Monday, January 29, 2007

Predicted low temps for tonight make me very thankful for our warm cocoons, with 31 in Tampa, 21 in Makanda, 34 in Folsom, 14 in Boston, 6 in Portland, 19 in NYC, and 32 in Brandon. The only one I worry about is our Portland resident. I pray he is in a warm place. Last I heard, he was in a homeless shelter. Thank God for those who take them in. Have mercy, Lord, on those who are suffering in the cold while we are staying warm.

I had a conversation yesterday with a friend at church about the difficulties in dealing with mentally ill family members. Seems the subject has come up a good bit lately. How to care for loved ones who are mentally and/or emotionally unstable has no easy solution, especially when there are vulnerable children in the home who could be harmed. And that situation has presented itself, at one time or another, to every member of my family.

My father used to get calls from his nephew Charlie, who would ride the bus to Tupelo, then call Uncle Si to come pick him up. Charlie seemed harmless to me, but he was retarded, and Daddy refused to do more than feed him a couple of meals, maybe let him stay overnight on the sofa (there were no extra beds at our house), then put him on the bus back to Jackson. It wasn't that he didn't love Charlie, but he didn't want Charlie to depend on him, like he seemed to want to do. Charlie's parents weren't able to manage him, neither were his sisters, both younger. Charlie had been known to expose himself to the girls, and Daddy didn't want that happening at our house, or any of his other risky behavior.

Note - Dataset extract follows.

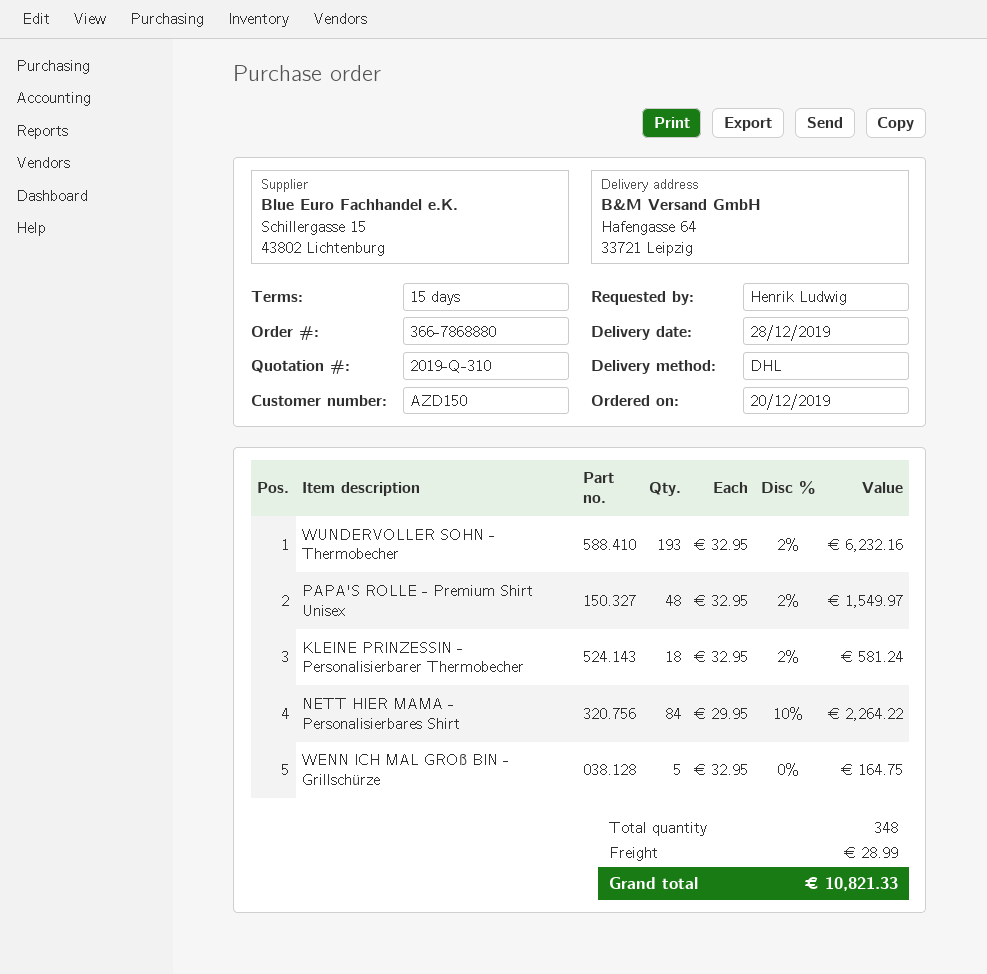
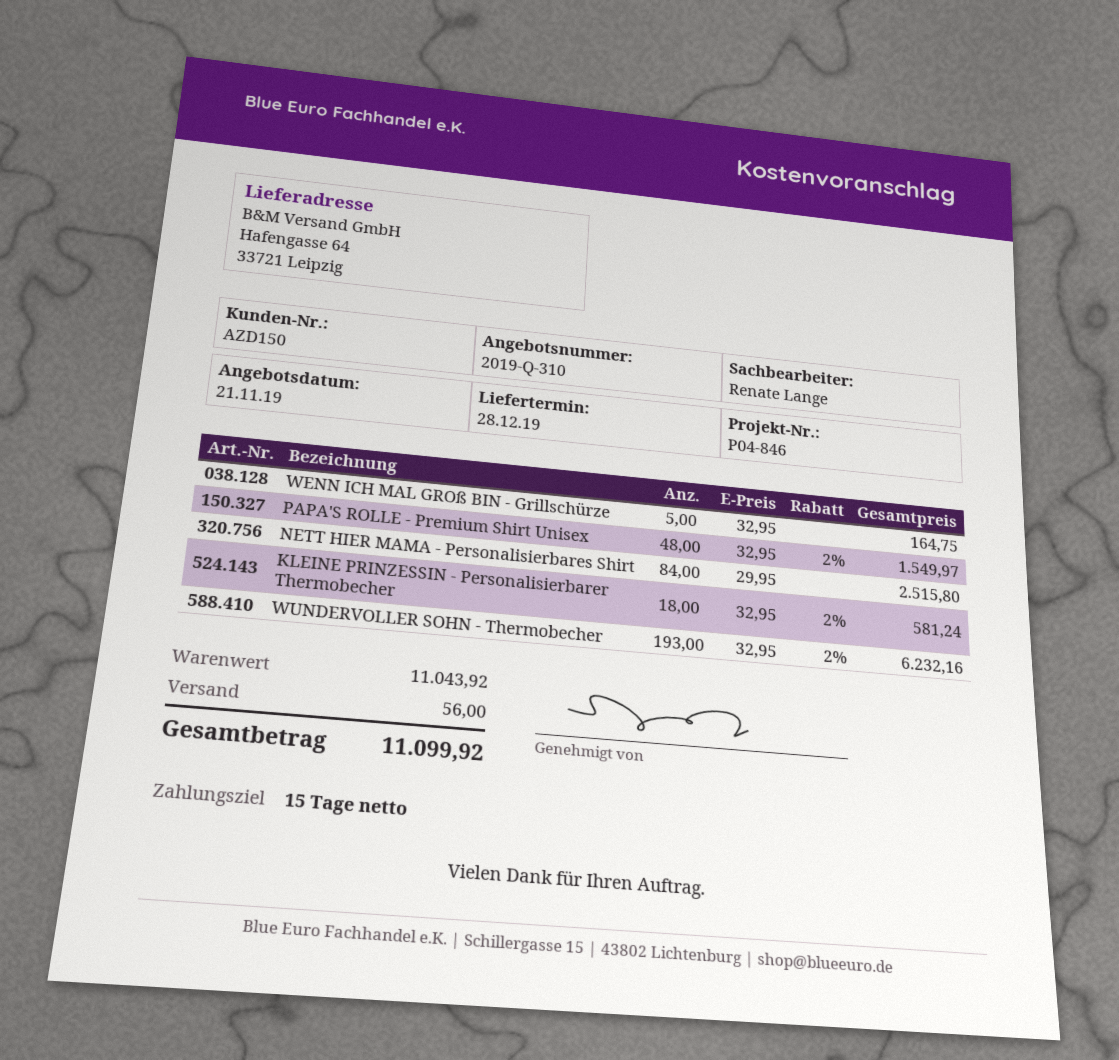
NETT HIER MAMA - Personalisierbares Shirt: 84 x 29.95 - 10% = 2264.22 -> 84 x 29.95 = 2515.80
shipping: 28.99 -> 56.00
total: 10821.33 -> 11099.92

Charlie eventually found his way to a residential center that was equipped to educate and help him and others in his condition. I've often wondered what became of him. Last I heard, he married another developmentally challenged person and they lived together at the same facility. He would be almost 70 now, if he's still living.

The reason I mention this is that I know certain family members are suffering the anguish of guilt and remorse for not being able to care adequately for these very needy, dependent people. Realizing and admitting our limitations are not easy things to do, but they are necessary if we are to maintain our own sanity and balance. Doing all we can do, then letting go and trusting God to take it from there is as hard for some of us as walking a tightrope between two skyscrapers would be.

Part of doing all we can do is to advocate for them within organizations that have good records in providing for "the least of these." Our government, our churches, our communities all need prompting and prodding at times. Whether it is educating ourselves, joining a fund-raising walk with NAMI supporters, or just donating to their cause, all of us can contribute to improving their lot.